Itemized modification records:
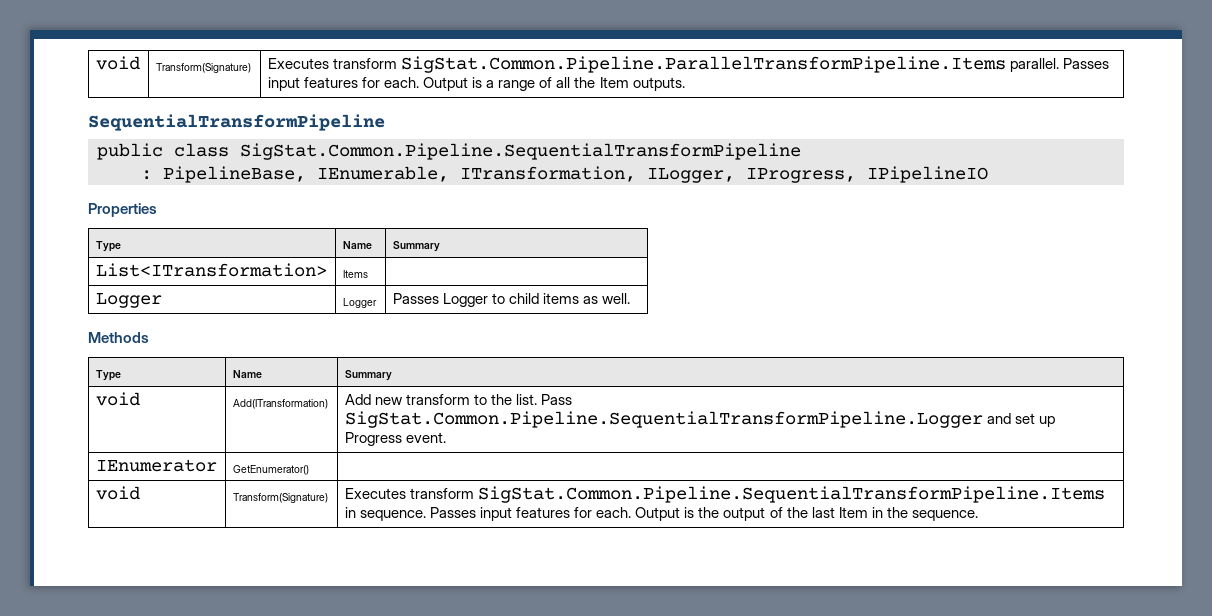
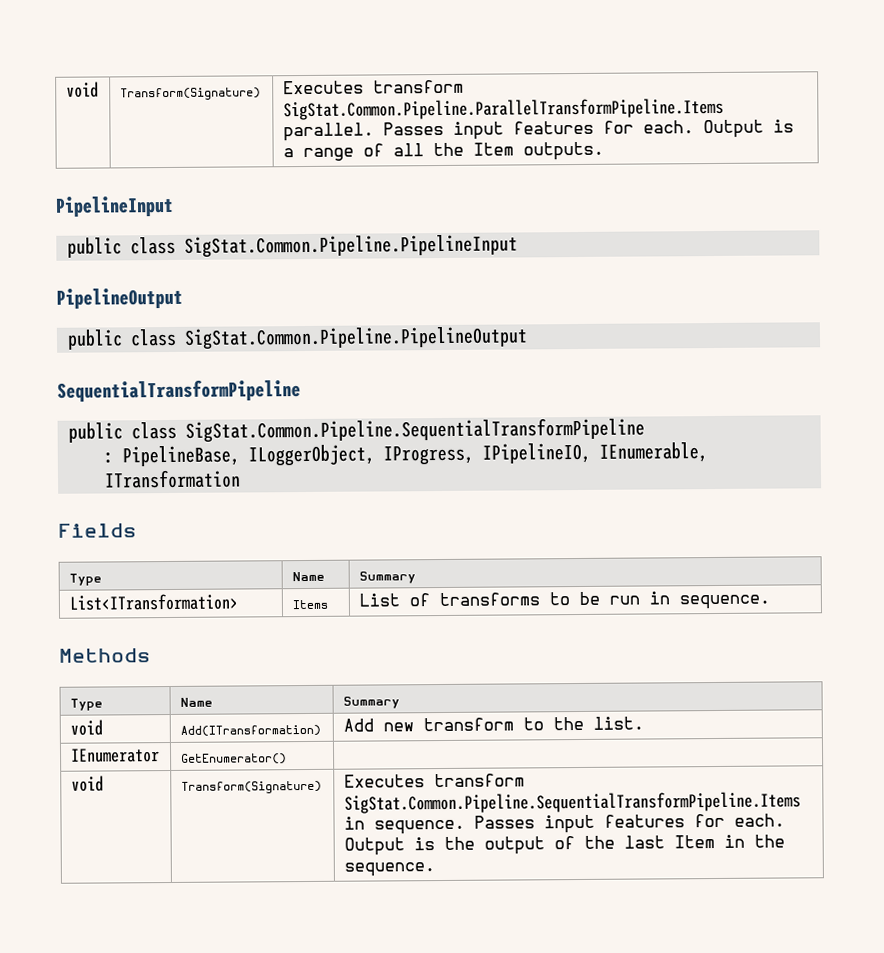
+ PipelineInput
+ public class SigStat.Common.Pipeline.PipelineInput
+ PipelineOutput
+ public class SigStat.Common.Pipeline.PipelineOutput
- : PipelineBase, IEnumerable, ITransformation, ILogger, IProgress, IPipelineIO
- Properties
+ : PipelineBase, ILoggerObject, IProgress, IPipelineIO, IEnumerable, ITransformation
+ Fields
- List<ITransformation> | Items |
- Logger | Logger | Passes Logger to child items as well.
+ List<ITransformation> | Items | List of transforms to be run in sequence.
- void | Add(ITransformation) | Add new transform to the list. Pass SigStat.Common.Pipeline.SequentialTransformPipeline.Logger and set up Progress event.
+ void | Add(ITransformation) | Add new transform to the list.

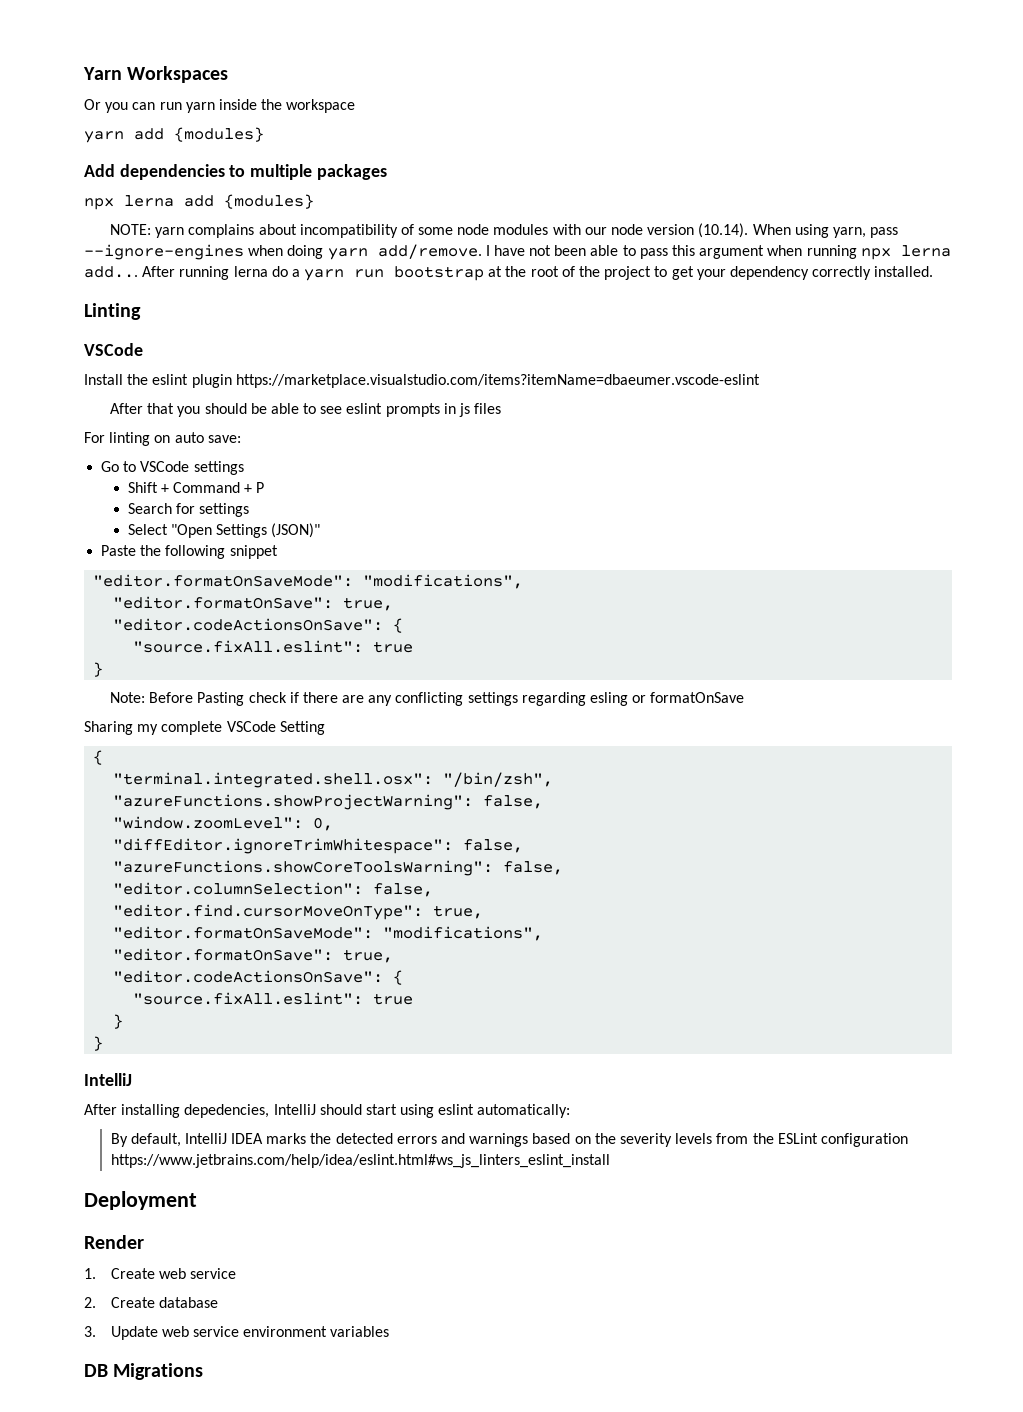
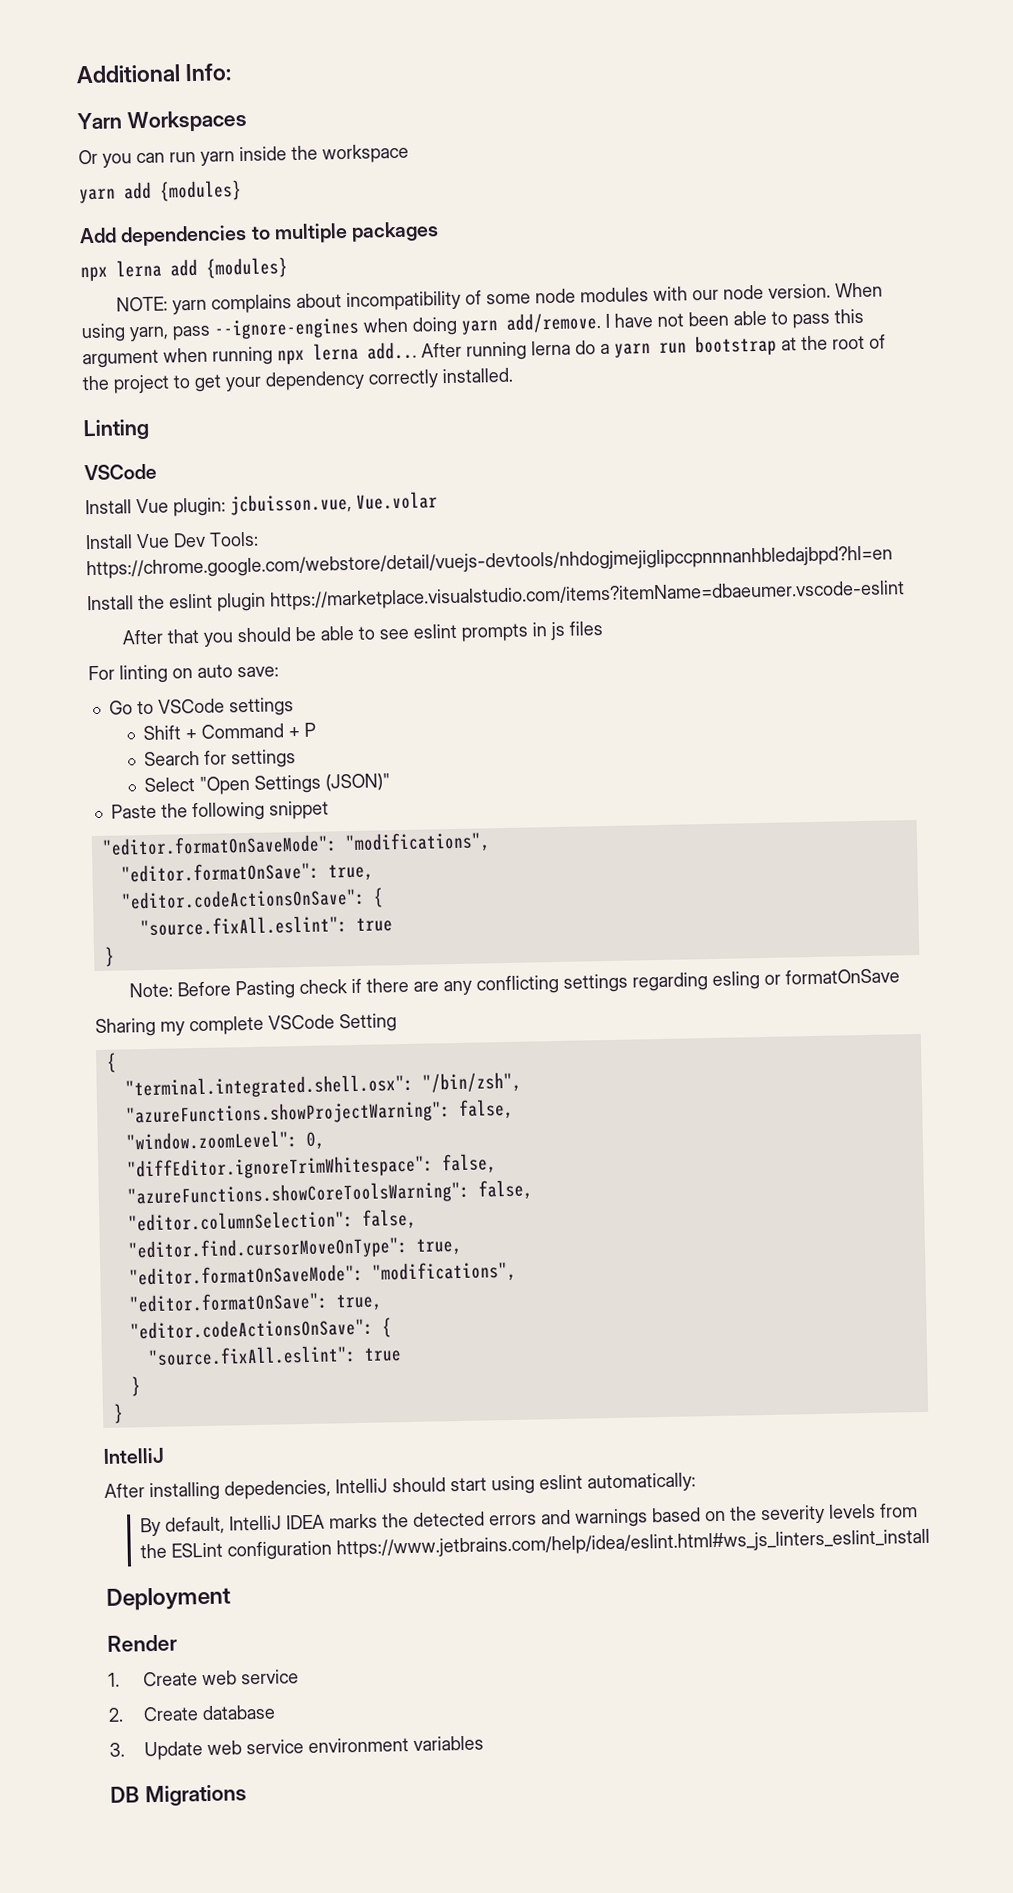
+ Additional Info:
- NOTE: yarn complains about incompatibility of some node modules with our node version (10.14). When using yarn, pass --ignore-engines when doing yarn add/remove.
+ NOTE: yarn complains about incompatibility of some node modules with our node version. When using yarn, pass --ignore-engines when doing yarn add/remove.
+ Install Vue plugin: jcbuisson.vue, Vue.volar
+ Install Vue Dev Tools: https://chrome.google.com/webstore/detail/vuejs-devtools/nhdogjmejiglipccpnnnanhbledajbpd?hl=en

_THE TASK_: Each line from the one containing "- Logger | Logger" through the last line above should be retyped exactly, and no other line. Any picture is to be left out.

_RESPONSE AREA_:
- Logger | Logger | Passes Logger to child items as well.
+ List<ITransformation> | Items | List of transforms to be run in sequence.
- void | Add(ITransformation) | Add new transform to the list. Pass SigStat.Common.Pipeline.SequentialTransformPipeline.Logger and set up Progress event.
+ void | Add(ITransformation) | Add new transform to the list.

+ Additional Info:
- NOTE: yarn complains about incompatibility of some node modules with our node version (10.14). When using yarn, pass --ignore-engines when doing yarn add/remove.
+ NOTE: yarn complains about incompatibility of some node modules with our node version. When using yarn, pass --ignore-engines when doing yarn add/remove.
+ Install Vue plugin: jcbuisson.vue, Vue.volar
+ Install Vue Dev Tools: https://chrome.google.com/webstore/detail/vuejs-devtools/nhdogjmejiglipccpnnnanhbledajbpd?hl=en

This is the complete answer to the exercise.